SCIENCE AND RELIGION
Sir-My critic "M.F.MclI.," in dismissing my short letter, proves nothing himself. He considers Professor Leuba’s surveys useless, Francis Bello in Fortune gives the results of a recently-completed
questionnaire to 107 young (under forty) scientists, who were considered by their senior colleagues to be outstanding. "About half were brought up as Protestants; more than one quarter were Jewish; less than 5 per cent came from Catholic families. At present nearly three-quarters of the total have no religious affiliation." As one who knows a great number of very fine people who deny God, I take strong exception to the bigoted view expressed by Selwyn Dawson, "that men denying -God" could use _ the weapons provided by science to conduct themselves to the frontiers of existence. Dr. E. W. Barnes, late Bishop of Birmingham, who will be remembered for his frank forthrightness, thought otherwise when he said: "The followers of Christ, the first great pacifist in human history, might be expected to wean men from the follies of war. Strangely, they and most of their leaders are silenced.
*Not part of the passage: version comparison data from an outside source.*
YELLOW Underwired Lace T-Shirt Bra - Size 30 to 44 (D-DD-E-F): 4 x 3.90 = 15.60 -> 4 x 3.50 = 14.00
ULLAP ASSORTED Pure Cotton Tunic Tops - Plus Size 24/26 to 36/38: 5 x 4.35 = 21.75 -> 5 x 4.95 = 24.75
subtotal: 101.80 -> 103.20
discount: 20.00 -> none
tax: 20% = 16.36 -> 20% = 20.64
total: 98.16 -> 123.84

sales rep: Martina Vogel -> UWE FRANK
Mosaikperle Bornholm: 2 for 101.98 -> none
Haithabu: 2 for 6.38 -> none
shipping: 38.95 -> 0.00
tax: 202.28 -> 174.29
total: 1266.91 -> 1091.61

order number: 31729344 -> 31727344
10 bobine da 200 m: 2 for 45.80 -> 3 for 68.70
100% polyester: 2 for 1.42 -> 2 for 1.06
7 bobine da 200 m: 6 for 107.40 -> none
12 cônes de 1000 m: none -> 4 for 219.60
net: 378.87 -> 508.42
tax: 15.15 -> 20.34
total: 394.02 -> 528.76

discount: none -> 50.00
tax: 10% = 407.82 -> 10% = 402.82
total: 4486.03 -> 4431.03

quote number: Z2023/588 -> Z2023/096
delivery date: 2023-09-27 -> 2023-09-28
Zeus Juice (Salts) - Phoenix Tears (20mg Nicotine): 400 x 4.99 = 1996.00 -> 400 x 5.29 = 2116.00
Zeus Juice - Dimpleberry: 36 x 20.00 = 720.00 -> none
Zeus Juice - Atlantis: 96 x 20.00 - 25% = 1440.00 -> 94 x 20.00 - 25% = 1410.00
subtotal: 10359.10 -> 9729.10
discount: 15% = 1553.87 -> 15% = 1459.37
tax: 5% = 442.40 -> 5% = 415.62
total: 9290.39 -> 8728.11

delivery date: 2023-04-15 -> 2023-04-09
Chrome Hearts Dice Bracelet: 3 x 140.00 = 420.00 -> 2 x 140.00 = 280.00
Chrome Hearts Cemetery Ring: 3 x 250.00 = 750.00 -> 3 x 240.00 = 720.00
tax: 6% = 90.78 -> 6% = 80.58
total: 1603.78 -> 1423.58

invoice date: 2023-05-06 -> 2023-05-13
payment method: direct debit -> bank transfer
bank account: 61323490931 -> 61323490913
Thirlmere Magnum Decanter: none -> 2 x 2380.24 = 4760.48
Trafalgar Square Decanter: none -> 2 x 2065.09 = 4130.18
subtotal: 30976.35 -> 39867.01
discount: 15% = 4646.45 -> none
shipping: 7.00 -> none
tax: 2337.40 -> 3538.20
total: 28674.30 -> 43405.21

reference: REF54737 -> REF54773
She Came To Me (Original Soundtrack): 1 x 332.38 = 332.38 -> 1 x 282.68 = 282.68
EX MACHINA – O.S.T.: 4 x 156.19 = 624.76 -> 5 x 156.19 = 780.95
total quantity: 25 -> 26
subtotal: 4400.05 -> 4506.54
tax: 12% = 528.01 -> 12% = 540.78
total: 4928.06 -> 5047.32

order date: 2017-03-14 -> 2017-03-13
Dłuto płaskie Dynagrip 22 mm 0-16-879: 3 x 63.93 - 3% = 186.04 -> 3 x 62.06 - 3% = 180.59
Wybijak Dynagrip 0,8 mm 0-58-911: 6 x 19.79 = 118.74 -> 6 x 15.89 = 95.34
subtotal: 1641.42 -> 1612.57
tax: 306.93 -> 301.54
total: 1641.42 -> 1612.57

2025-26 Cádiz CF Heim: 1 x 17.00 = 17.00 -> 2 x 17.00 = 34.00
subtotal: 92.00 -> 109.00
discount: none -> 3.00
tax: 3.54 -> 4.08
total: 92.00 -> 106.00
It is the men of science who have clearly seen the tragedy of the present situation and who, to their honour, are, notwithstanding criticism and obloquy, working and speaking for international peace." At the Science Congress in Auckland, Australia’s leading atomic physicist, Professor Oliphant, attacked recent statements by religious leaders who described the misuse of science as a menace to the world. Professor Oliphant implied that the world’s sorry state is the fault of the churches for not doing their job better. His attiude towards the Bible is also significantly revealed: "We are told that ... Adam and Eve were driven from the Garden of Eden because they disobeyed the law and ate of the tree of knowledge. It seems strange to me that the exercise of the greatest faculty with which men have been endowed should ever have been regarded as a sin. By a deliberate act, probably the greatest step he ever took, man chose to seek knowledge, thereby setting himself apart from all living things and ensuring his ultimate dominion over the earth. What is called the Fall of Man should be known as the Ascent of Man." It would appear ‘that many religious adherents are ill prepared both intellectually and morally to face the iconoclastic advances of science, and are obvious distressed at the thought of Comte’s prognostication becoming a
reality.
P.
CAMPBELL
(Auckland)
(This correspondence is now closed.-Ed.)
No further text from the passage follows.